Provided records:
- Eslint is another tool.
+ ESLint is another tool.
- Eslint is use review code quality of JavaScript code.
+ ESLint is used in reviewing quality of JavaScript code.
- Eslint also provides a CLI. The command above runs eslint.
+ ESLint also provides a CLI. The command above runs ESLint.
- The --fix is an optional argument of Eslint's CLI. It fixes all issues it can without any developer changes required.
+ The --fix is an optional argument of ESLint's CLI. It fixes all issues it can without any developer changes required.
...
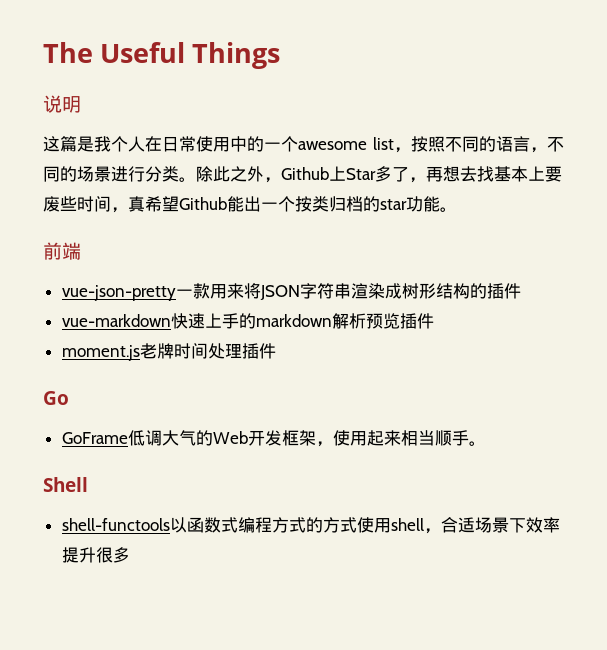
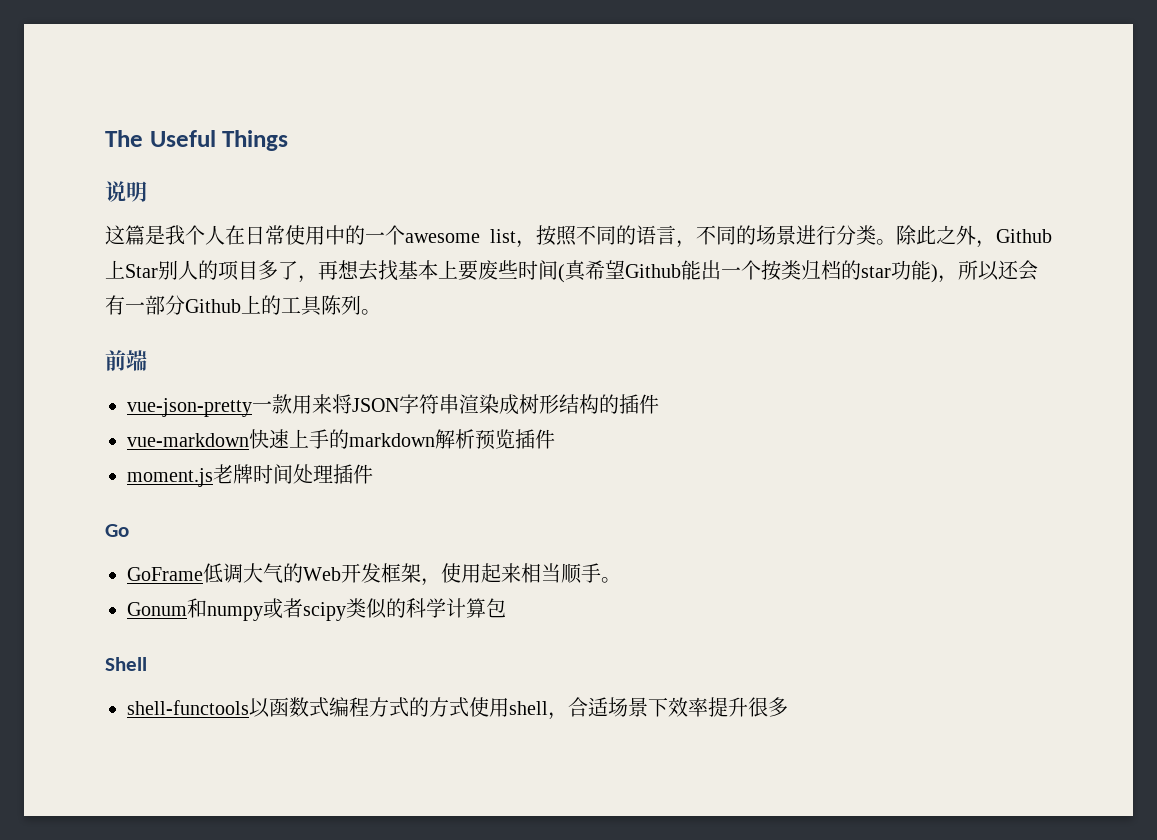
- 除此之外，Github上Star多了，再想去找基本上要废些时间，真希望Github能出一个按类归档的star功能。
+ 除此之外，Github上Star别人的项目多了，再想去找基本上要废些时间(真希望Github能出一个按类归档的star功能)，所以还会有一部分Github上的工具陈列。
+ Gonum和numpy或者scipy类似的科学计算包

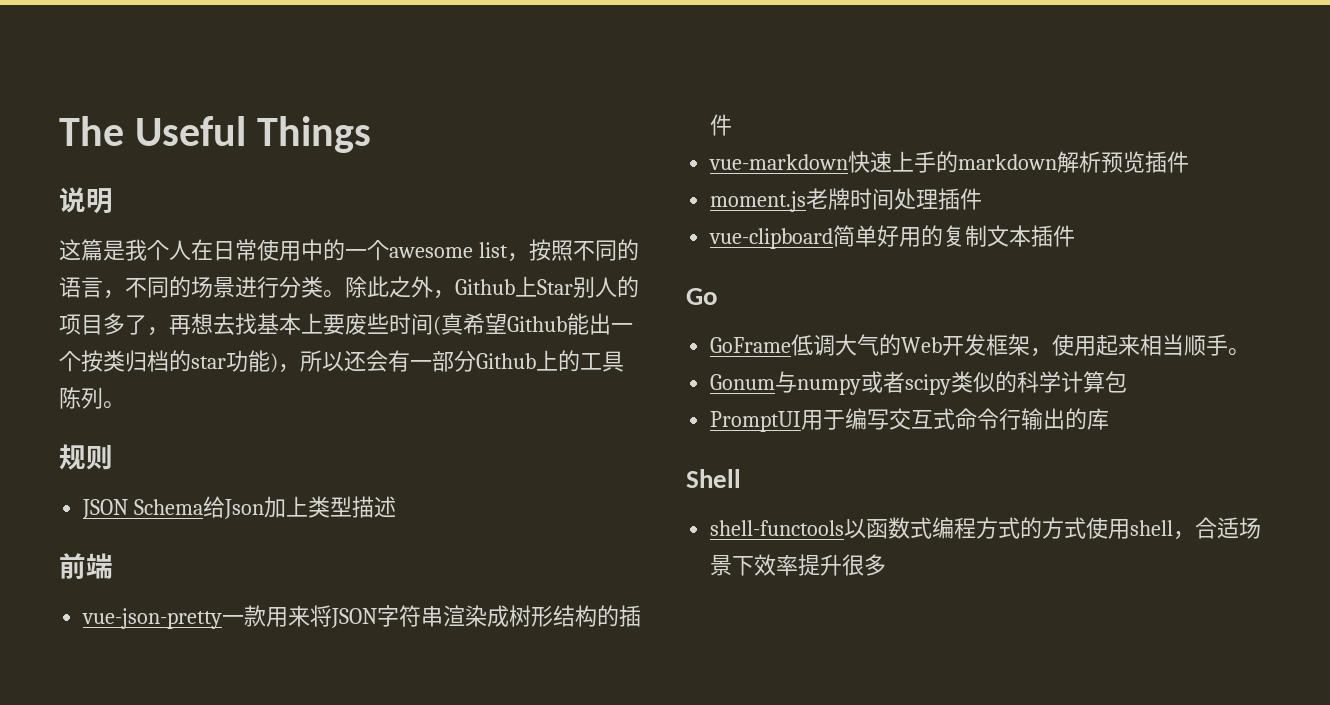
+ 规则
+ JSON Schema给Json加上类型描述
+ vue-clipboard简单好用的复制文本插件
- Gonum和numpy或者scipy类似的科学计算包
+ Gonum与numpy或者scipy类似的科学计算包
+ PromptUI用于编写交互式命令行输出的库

Instructions to follow: Within the listing above, give again exactly every line from the line with "- Eslint is another tool." through the line with "- Eslint also", both included, and no other line.

Written solution:
- Eslint is another tool.
+ ESLint is another tool.
- Eslint is use review code quality of JavaScript code.
+ ESLint is used in reviewing quality of JavaScript code.
- Eslint also provides a CLI. The command above runs eslint.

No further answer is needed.